The book reads: “One privately [member of palace staff] recalled that Elizabeth II had been ‘as angry as I’d ever seen her’ in 2021 after the Sussexes announced that she had given them her blessing to call their baby daughter ‘Lilibet’, the queen’s childhood nickname.
“The couple subsequently fired off warnings of legal action against anyone who dared to suggest otherwise, as the BBC had done. However, when the Sussexes tried to co-opt the Palace into propping up their version of events, they were rebuffed.”
Shortly after Lilibet’s name was announced, the BBC reported a palace source saying that the Queen “was not asked by the Duke and Duchess of Sussex about naming their daughter Lilibet”.
As a result, the couple accused the broadcasters of libel but according to Mr Hardman the threat of legal action “evaporated and the libel action against the BBC never materialised”.
At the time, Harry and Meghan’s spokesperson said: “The duke spoke with his family in advance of the announcement, in fact his grandmother was the first family member he called.
“During that conversation, he shared their hope of naming their daughter Lilibet in her honour. Had she not been supportive, they would not have used the name.”
Lilibet was the childhood nickname of the late Queen which was reportedly only used by her parents, Princess Margaret and Prince Philip, and a few close friends.
Mr Hardman is best known for his work on the Royal family. He has worked for the Daily Mail since 2001 and wrote the book, Queen of Our Times.

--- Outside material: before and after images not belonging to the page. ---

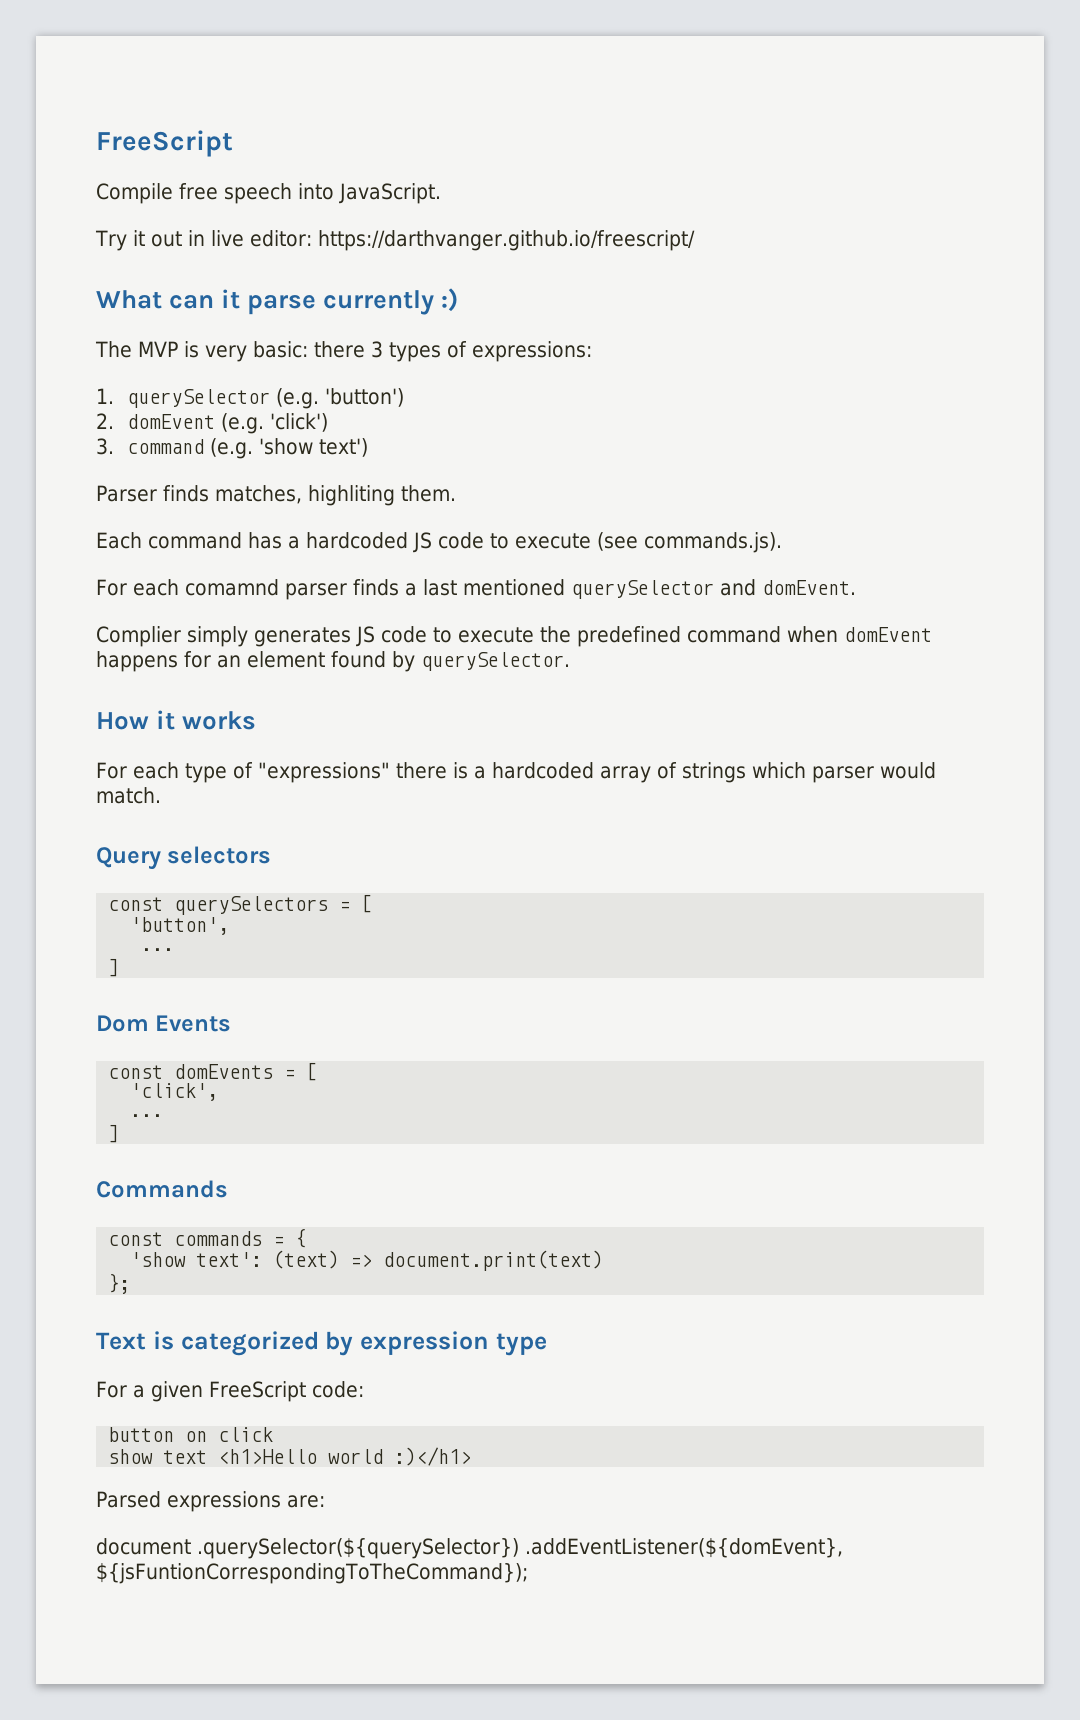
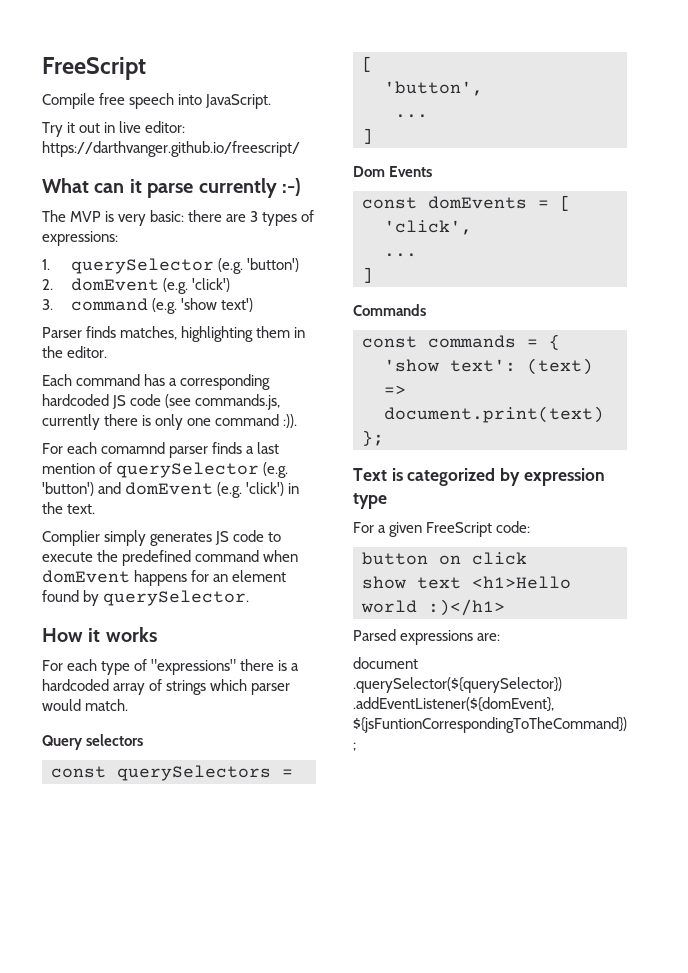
- What can it parse currently :)
+ What can it parse currently :-)
- The MVP is very basic: there 3 types of expressions:
+ The MVP is very basic: there are 3 types of expressions:
- Parser finds matches, highliting them.
+ Parser finds matches, highlighting them in the editor.
- Each command has a hardcoded JS code to execute (see commands.js).
+ Each command has a corresponding hardcoded JS code (see commands.js, currently there is only one command :)).
- For each comamnd parser finds a last mentioned querySelector and domEvent.
+ For each comamnd parser finds a last mention of querySelector (e.g. 'button') and domEvent (e.g. 'click') in the text.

Other revelations in the book include a new insight into Harry’s relationship with his father, King Charles.
It says that while the King was “extremely sad” about Harry’s estrangement, he now feels as though “he has done what he can and now he is King, there are many more things to think about”.
However, the book also quotes a senior official as saying Charles will “always” leave the door open for his youngest son.
The book also says that neither King Charles nor Prince William have read Harry’s memoir, Spare, but staff have informed them of “key points”.
The Independent has contacted Buckingham Palace for a response to the book’s revelations.